Сынков припоминал своих сверстников — Терентия Толмачева и Елисея Кулаткина, какими те в молодости были. Раскалывали Предел пополам, разноголосицу разводили, да и только. Капризный Елисей мутил самозабвенно. Свой каприз законом для всех норовил сделать. А уж самовольник-то — не приведи бог. Если кто не подчинился Елисею — пропал. Насмехался беспромашно и едко, щедро клеил прозвища, несмываемые, как тавро. И был-то вроде так себе — по-писарски кривоплечим, лицом лисоват, а вот самолюбия на воз не покладешь. Крылатило его самолюбие. Парни и девки шли за ним. Правда, гармонь у него была, и играл он до потрясения сердца, если захочет.
Вперекор ему Терентий Толмачев гнул молодняк под свою руку. Спокойно, жестковато гнул. Не то что красив был, а ладный, статный и рослый. Они, Толмачи, все и приветливы, и строговаты. По плечу не похлопаешь. Слову своему цену знали. Может, эта-то крепость душевная и выводила из себя Елисея — скорее помрет он чем уступит первенство в коноводах.
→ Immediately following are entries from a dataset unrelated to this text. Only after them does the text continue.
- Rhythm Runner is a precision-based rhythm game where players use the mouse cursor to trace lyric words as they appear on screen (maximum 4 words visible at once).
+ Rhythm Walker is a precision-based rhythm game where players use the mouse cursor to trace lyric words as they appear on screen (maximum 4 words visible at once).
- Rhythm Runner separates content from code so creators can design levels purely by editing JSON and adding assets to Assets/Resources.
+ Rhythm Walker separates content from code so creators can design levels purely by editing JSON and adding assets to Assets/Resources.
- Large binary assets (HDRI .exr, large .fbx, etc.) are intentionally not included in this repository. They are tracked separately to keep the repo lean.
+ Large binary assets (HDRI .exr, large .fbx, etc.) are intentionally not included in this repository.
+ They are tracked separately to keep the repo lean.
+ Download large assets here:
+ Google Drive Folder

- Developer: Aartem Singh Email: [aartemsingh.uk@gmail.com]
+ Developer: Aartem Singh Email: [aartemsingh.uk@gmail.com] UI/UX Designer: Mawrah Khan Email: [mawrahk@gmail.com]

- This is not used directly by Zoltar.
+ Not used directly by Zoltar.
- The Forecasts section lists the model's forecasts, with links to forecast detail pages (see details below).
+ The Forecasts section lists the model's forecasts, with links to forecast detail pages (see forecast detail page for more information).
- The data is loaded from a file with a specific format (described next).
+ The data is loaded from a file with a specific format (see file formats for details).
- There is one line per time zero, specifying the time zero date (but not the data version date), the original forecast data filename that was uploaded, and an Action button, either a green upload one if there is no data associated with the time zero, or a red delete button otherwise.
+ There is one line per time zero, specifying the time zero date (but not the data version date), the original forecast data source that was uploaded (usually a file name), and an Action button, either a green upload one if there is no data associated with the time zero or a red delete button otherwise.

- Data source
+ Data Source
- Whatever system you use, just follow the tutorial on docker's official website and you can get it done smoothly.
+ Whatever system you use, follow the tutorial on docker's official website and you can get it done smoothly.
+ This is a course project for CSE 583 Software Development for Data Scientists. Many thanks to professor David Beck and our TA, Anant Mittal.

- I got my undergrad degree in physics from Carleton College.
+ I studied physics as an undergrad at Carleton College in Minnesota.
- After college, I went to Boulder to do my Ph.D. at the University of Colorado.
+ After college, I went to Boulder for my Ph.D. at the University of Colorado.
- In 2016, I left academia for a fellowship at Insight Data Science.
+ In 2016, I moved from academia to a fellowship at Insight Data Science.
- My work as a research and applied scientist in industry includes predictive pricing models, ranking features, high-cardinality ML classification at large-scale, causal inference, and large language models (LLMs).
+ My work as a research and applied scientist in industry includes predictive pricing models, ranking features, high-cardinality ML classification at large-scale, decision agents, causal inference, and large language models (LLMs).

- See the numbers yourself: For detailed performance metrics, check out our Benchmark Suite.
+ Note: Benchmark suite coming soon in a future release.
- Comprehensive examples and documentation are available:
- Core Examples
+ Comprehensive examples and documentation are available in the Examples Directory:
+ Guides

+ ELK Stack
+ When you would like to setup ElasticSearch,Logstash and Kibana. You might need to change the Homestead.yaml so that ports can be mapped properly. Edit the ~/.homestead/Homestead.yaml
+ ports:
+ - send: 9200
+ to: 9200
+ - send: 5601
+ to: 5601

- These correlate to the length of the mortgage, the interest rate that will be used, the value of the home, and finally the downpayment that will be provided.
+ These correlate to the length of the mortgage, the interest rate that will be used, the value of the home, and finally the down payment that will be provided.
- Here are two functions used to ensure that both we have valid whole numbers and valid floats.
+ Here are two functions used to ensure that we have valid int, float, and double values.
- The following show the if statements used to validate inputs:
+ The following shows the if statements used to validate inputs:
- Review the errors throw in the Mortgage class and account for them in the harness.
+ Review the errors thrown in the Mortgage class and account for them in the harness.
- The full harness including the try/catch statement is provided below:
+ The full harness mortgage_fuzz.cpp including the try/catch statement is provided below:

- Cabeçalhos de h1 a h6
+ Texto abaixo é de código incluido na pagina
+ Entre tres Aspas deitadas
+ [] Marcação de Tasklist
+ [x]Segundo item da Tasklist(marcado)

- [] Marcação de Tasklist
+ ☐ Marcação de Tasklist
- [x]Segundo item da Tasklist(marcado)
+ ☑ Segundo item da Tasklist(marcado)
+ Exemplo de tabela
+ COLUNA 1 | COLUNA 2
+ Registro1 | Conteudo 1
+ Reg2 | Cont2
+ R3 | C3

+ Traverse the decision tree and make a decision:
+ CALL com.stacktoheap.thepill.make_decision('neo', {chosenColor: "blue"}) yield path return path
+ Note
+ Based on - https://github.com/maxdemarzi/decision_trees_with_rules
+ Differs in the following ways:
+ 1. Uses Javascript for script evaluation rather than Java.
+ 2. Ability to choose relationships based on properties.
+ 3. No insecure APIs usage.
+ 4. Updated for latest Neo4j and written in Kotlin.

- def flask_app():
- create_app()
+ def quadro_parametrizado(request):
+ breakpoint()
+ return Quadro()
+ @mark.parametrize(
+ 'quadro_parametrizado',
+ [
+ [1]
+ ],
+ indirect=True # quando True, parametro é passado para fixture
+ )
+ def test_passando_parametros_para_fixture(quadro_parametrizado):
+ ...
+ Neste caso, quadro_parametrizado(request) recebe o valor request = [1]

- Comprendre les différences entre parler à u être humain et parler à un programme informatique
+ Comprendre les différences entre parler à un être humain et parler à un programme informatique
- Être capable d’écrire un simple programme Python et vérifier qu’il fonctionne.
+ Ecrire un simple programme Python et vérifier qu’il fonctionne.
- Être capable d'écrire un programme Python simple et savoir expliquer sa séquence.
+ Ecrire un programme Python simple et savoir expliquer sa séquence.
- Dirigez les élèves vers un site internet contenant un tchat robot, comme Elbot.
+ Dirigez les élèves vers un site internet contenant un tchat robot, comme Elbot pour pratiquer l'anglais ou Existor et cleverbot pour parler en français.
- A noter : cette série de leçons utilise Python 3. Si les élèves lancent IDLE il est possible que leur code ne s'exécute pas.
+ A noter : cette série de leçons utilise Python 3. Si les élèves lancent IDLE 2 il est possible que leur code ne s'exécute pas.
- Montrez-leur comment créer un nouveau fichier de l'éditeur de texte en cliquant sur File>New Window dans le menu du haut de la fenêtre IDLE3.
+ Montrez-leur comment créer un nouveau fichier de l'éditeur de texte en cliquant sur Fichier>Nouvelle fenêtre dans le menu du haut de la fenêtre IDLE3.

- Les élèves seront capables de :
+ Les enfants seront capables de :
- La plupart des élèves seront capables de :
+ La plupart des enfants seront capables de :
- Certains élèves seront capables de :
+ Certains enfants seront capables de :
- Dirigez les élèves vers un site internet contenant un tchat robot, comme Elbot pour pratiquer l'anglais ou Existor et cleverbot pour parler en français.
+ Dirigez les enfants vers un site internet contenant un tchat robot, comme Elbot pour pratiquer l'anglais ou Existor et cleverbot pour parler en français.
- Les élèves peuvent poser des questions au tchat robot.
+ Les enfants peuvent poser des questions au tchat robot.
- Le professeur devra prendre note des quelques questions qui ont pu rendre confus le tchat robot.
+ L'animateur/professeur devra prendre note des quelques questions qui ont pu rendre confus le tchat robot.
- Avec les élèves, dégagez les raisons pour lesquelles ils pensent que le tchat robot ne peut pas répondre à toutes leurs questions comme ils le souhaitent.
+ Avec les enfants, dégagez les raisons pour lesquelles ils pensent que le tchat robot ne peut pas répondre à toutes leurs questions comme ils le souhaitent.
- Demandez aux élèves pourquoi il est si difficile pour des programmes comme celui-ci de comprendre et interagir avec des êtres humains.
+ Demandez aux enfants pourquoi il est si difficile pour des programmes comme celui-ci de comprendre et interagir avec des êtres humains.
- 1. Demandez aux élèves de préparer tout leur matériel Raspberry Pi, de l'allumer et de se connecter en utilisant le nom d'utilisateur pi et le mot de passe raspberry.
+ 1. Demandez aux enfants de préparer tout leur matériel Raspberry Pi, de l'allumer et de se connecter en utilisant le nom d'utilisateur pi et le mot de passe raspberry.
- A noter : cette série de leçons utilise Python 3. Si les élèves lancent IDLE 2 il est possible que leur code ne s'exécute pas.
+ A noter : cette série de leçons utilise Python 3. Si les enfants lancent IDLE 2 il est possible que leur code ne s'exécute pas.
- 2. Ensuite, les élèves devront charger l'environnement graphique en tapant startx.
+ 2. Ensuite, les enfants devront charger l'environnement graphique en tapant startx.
Праздник не праздник, веселье не веселье, если оба тут. Будто воды плескают на горячую каменку. Однако не могли жить друг без друга.
Если Терентий зовет в луга, то Елисей тянет в горы. Расколют молодежь на два косяка, один в горах играет на гармонике, другой в лугах бренчит на балалайке. Все бы ничего, да ведь схватки бывали…
«Ну хоть бы женились поскорее, а не то подохли. Люди бы вздохнули свободно», — беззлобно, вроде по привычке, говорили даже самые терпеливые.